• [Task brief]: Only the pictures are to be dropped, and the rest of the data should be copied exactly.

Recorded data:
---

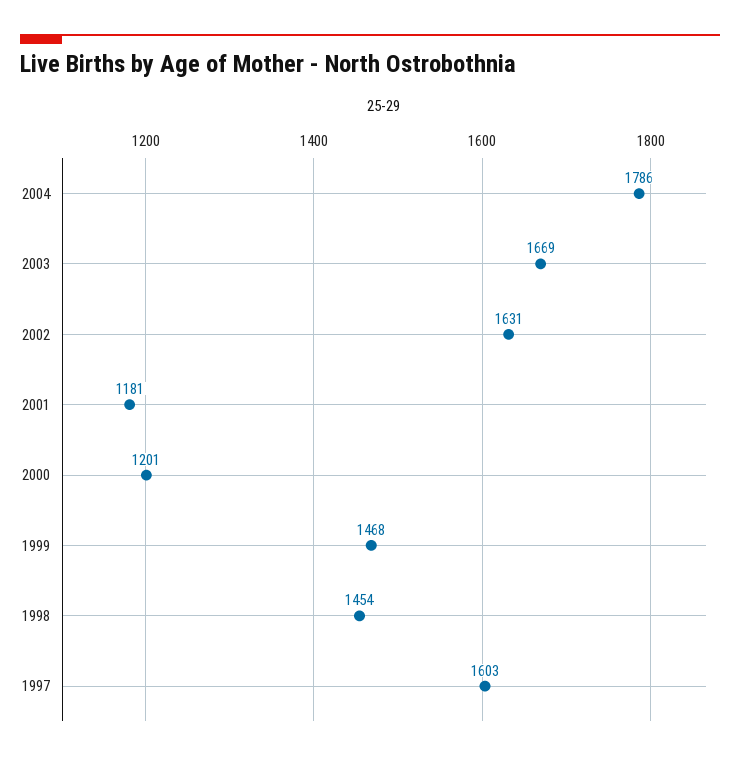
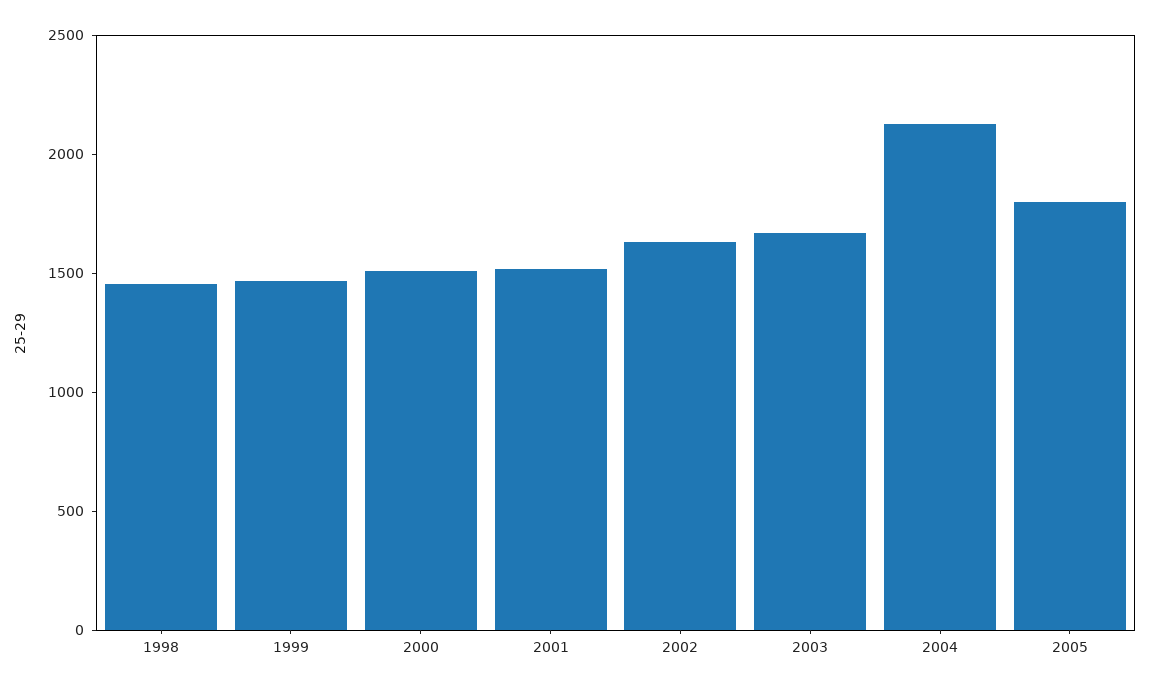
2004: 1786 -> 2100
2001: 1181 -> 1500
2000: 1201 -> 1500
1997: 1603 -> none
2005: none -> 1800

---

• [Problem solution]:
2004: 1786 -> 2100
2001: 1181 -> 1500
2000: 1201 -> 1500
1997: 1603 -> none
2005: none -> 1800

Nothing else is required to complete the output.